If you have an account, it may be password-protected. Keep your password confidential and sign out after use. Access to personal data is limited to those with a legitimate need, and third parties process data only under our instruction.

6. Retention

Information is retained only as long as necessary for its purpose, in line with business needs, legitimate interests, and legal obligations. For specific retention schedules, contact customer services.

7. Rights

You have certain rights regarding your data, including:

– The right to receive a copy of the information we hold about you

– The right to correct inaccurate or incomplete information

– The right to have your information erased

– The right to restrict processing

– The right to withdraw consent or object to processing based on legitimate interests

– The right to transfer your information to another organization

– The right to request human intervention in automated decision-making

These rights depend on the purpose and lawful basis for processing. For example, the right to erasure applies if you provided consent or we rely on legitimate interest. Requests can be made verbally or in writing, with a recommended follow-up in writing for clear correspondence. We respond within one month, extendable by two months for complex requests.

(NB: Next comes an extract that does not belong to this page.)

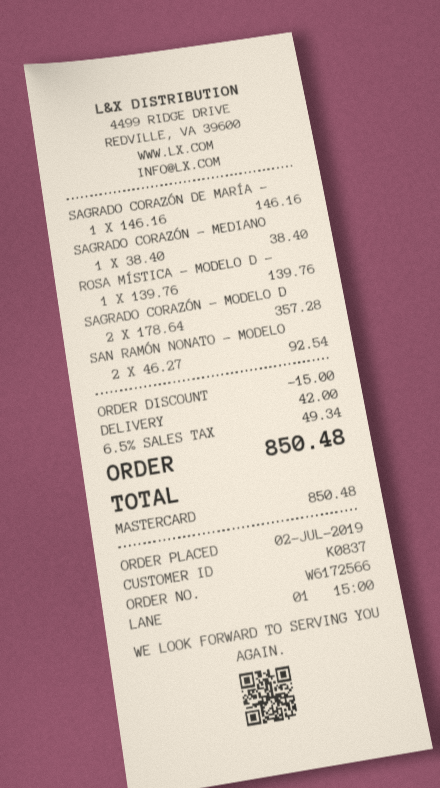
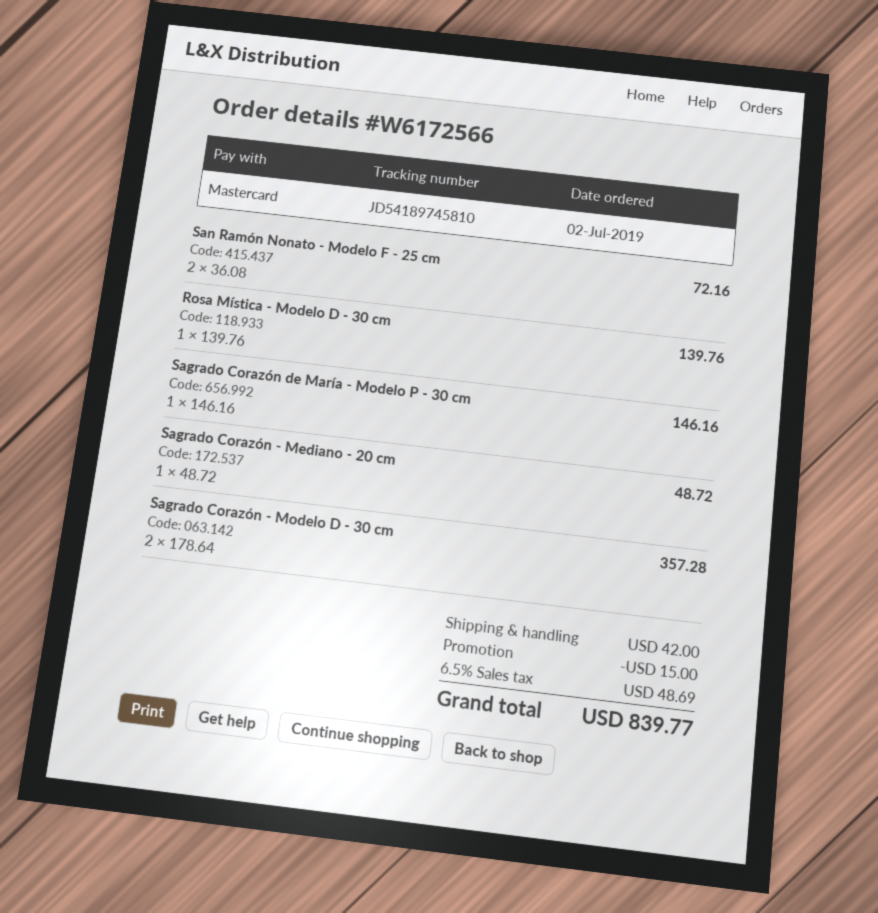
SAGRADO CORAZÓN - MEDIANO: 1 x 38.40 = 38.40 -> 1 x 48.72 = 48.72
SAN RAMÓN NONATO - MODELO: 2 x 46.27 = 92.54 -> 2 x 36.08 = 72.16
tax: 6.5% = 49.34 -> 6.5% = 48.69
total: 850.48 -> 839.77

Identification may be requested to confirm your identity, limited to necessary documentation. If we refuse a request, we will provide an explanation and information on complaints procedures and supervisory authorities.

7.1 Direct Marketing

You may receive direct marketing from us if you signed up or if we have a legitimate interest. You can opt out at any time via the unsubscribe option in emails or texts, or by contacting us with your account number.

7.2 Profiling

We may use data analysis, matching, and profiling for purposes including:

– Website activity tracking

– Business conduct

– Fraud and money laundering investigation

– Financial viability analysis

– Business partner/client performance and risk analysis

– Anti-money laundering

– Tax reporting

– Credit default analysis

8. Lodging a Complaint

If you are dissatisfied with our use of your personal information or our response to a request, you can complain to the Information Commissioner’s Office:

Information Commissioner’s Office

Wycliffe House

Water Lane

Wilmslow

Cheshire

SK9 5AF

Tel: 0303 123 1113 (local rate) or 01625 545745 (national rate)

Email: [email protected]

Contact them within three months of your last contact with us, after exhausting our complaints process.